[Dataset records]
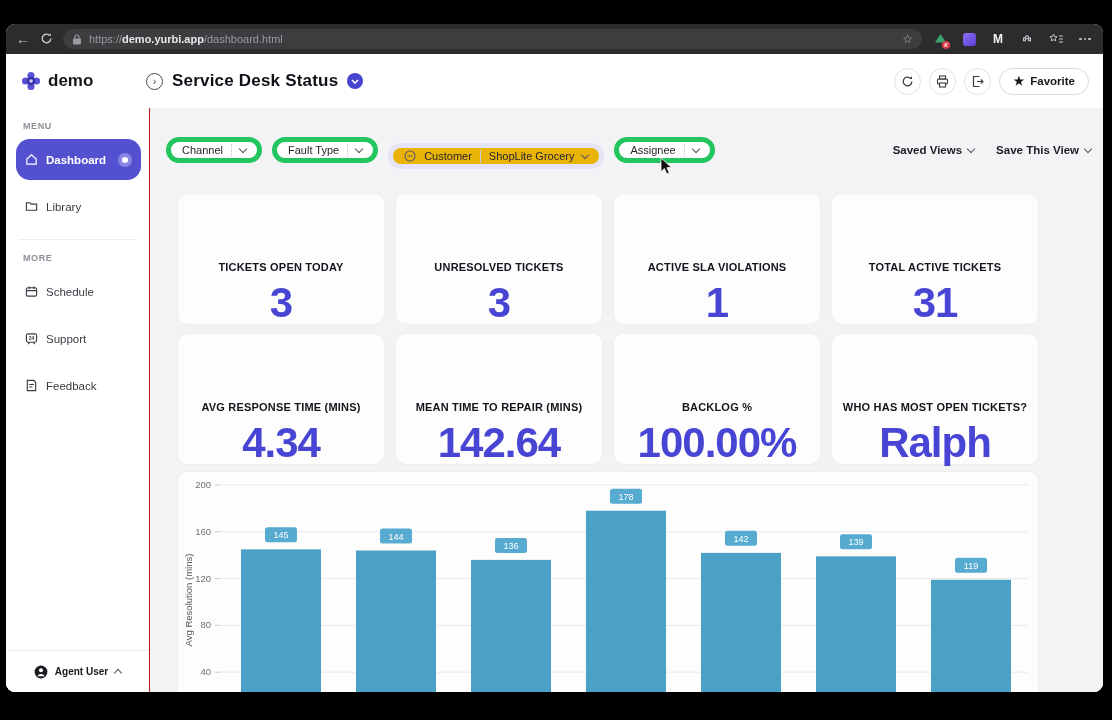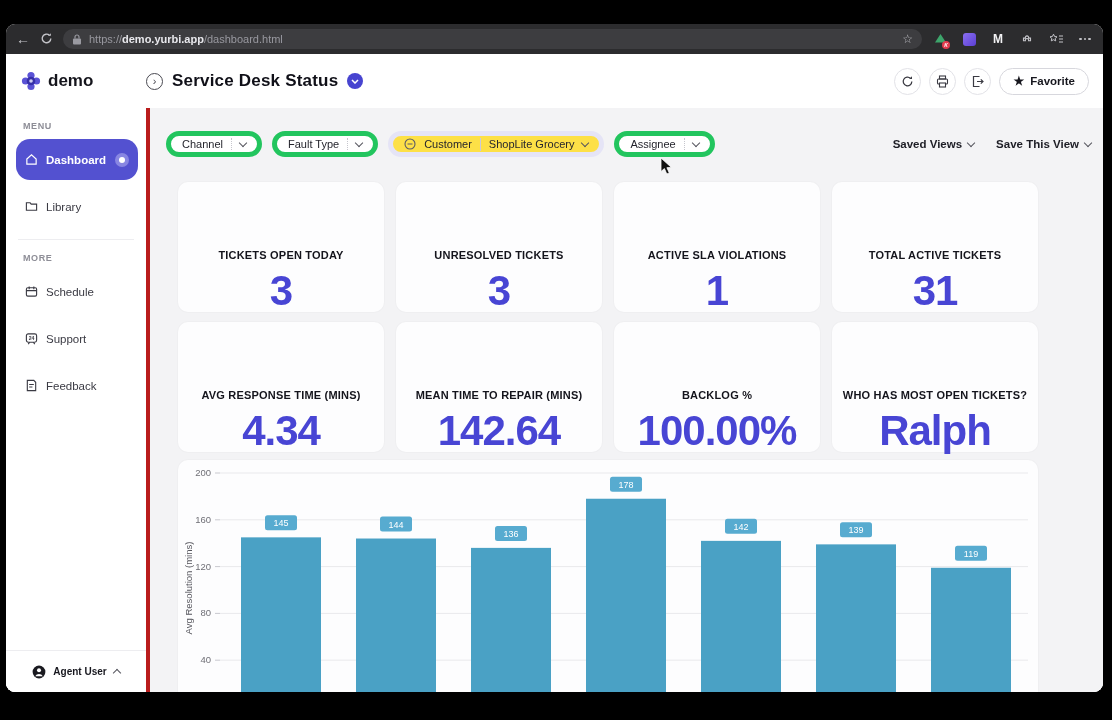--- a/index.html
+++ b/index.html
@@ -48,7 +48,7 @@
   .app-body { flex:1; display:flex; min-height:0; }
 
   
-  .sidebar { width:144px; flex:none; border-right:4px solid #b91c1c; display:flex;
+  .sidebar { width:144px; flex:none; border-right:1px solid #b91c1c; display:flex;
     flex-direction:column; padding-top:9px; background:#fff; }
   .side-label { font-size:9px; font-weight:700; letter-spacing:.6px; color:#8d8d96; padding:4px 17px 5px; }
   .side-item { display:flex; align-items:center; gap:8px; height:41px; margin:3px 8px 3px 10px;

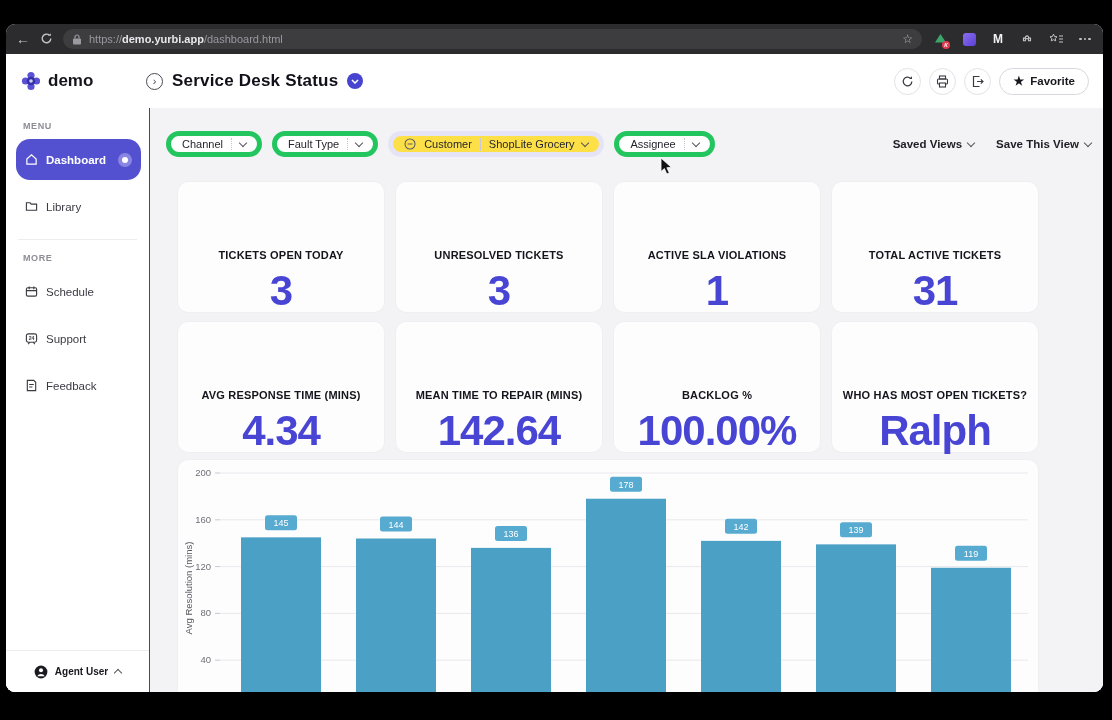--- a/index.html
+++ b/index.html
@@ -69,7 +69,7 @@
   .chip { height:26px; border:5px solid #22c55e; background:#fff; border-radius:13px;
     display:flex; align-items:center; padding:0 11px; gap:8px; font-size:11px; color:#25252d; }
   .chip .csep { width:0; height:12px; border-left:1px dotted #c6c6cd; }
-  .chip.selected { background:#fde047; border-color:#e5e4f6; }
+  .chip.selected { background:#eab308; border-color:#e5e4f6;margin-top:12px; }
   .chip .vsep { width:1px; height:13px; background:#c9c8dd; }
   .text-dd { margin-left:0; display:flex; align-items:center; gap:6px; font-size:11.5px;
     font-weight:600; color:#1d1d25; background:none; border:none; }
--
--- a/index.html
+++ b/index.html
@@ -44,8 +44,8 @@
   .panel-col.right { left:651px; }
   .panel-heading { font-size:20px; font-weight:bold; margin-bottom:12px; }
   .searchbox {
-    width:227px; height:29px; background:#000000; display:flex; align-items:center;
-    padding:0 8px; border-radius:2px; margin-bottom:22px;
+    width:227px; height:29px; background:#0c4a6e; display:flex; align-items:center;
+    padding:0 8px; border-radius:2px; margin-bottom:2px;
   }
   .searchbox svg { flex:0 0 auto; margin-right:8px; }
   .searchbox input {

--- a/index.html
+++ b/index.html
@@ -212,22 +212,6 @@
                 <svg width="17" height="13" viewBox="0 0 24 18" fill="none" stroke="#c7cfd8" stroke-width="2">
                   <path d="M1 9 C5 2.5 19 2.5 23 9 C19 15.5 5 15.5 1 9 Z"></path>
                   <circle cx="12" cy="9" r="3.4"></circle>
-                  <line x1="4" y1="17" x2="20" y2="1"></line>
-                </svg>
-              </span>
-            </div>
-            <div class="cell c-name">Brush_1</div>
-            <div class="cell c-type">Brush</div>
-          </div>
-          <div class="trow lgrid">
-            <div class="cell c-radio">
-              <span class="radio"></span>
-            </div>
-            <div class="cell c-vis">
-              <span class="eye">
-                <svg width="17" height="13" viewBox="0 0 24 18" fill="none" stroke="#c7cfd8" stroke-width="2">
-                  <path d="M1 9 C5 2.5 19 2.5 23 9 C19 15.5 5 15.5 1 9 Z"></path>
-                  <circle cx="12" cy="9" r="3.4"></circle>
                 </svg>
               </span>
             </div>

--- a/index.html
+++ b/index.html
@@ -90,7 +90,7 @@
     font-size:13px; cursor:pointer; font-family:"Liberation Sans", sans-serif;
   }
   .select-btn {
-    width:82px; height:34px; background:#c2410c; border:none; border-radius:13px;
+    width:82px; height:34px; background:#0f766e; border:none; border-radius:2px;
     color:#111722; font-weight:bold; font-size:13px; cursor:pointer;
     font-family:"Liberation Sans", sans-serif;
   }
* * *
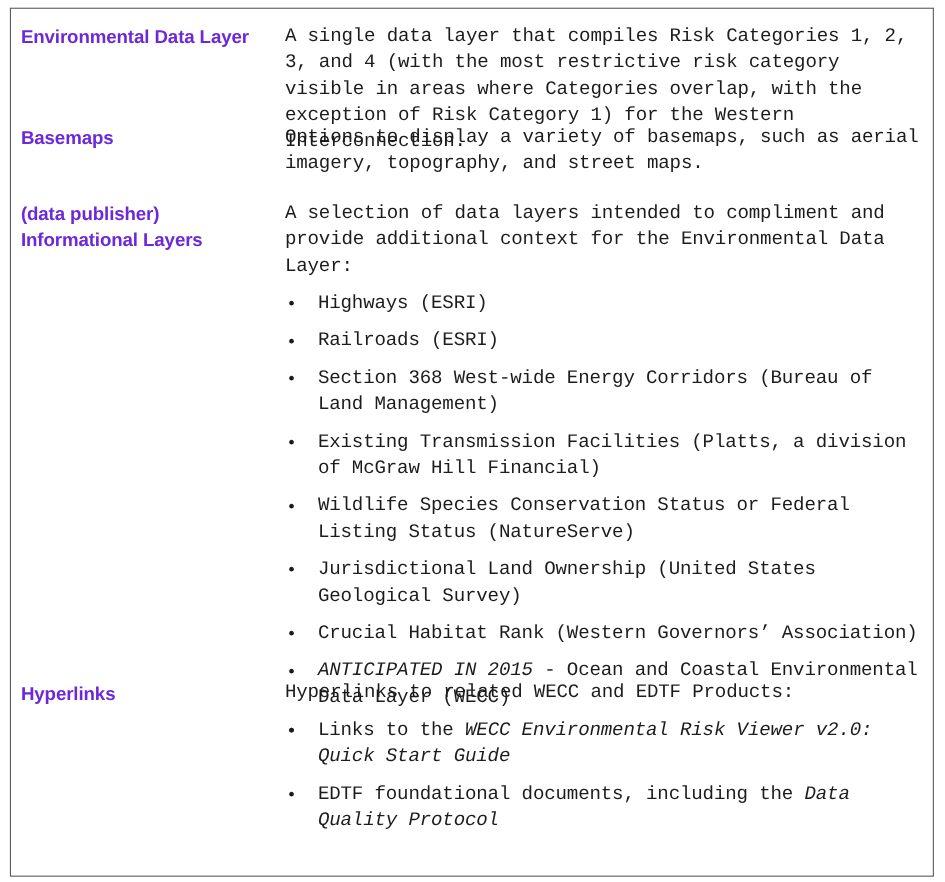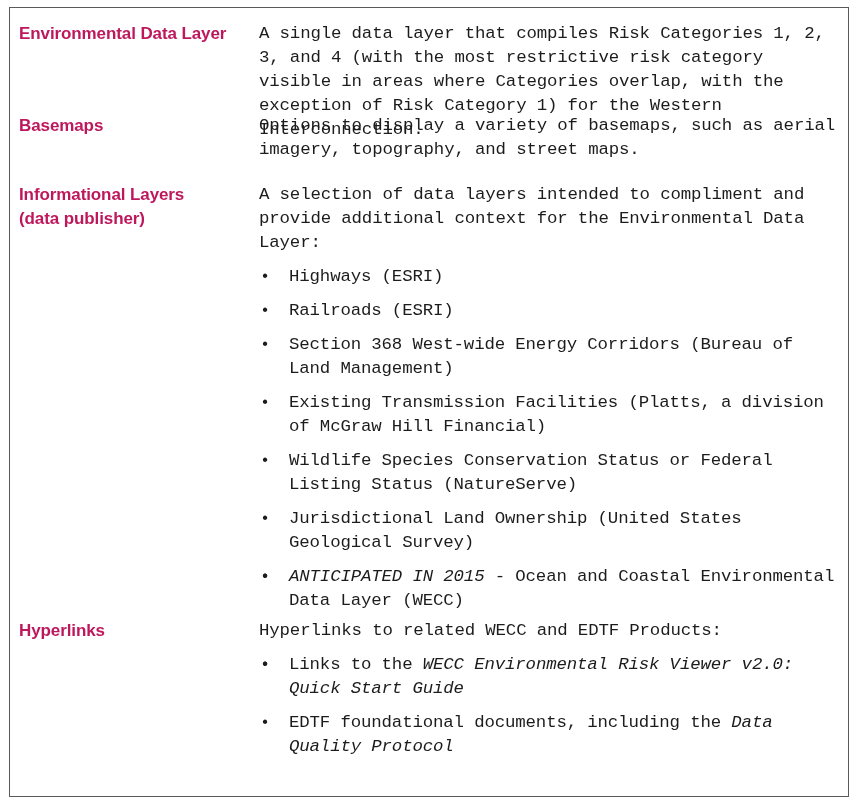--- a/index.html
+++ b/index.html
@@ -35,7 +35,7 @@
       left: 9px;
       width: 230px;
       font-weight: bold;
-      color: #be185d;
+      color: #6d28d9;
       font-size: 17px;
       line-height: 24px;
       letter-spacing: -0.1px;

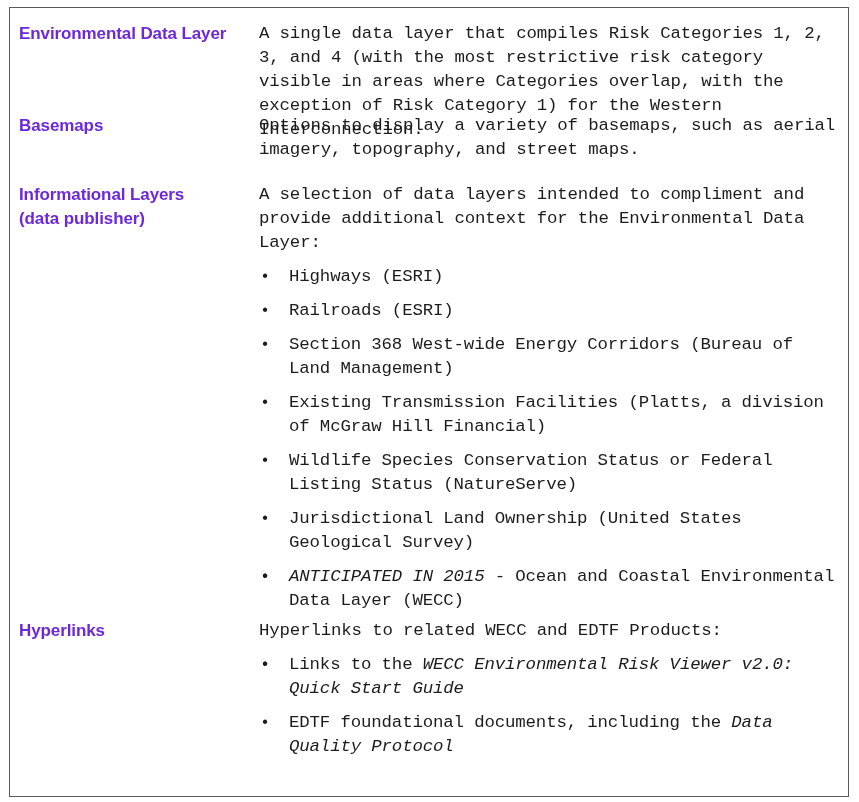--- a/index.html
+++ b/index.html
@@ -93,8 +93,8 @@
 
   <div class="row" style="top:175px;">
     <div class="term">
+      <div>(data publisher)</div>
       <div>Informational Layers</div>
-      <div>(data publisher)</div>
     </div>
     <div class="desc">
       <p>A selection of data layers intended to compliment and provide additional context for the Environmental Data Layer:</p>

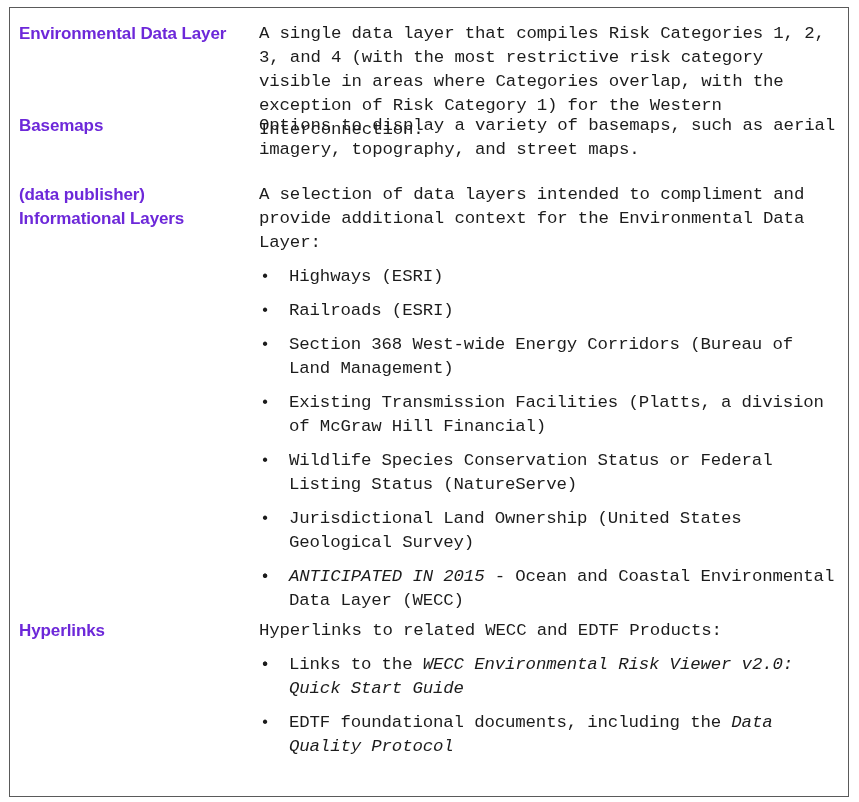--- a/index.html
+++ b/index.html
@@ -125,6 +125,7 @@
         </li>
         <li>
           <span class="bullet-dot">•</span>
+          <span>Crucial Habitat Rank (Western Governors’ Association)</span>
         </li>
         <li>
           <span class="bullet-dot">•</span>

▶ [YOUR ASSIGNMENT]: "radio" is the word to look for; copy every line of the data that has it.

▶ [PROBLEM SOLUTION]:
-            <div class="cell c-radio">
-              <span class="radio"></span>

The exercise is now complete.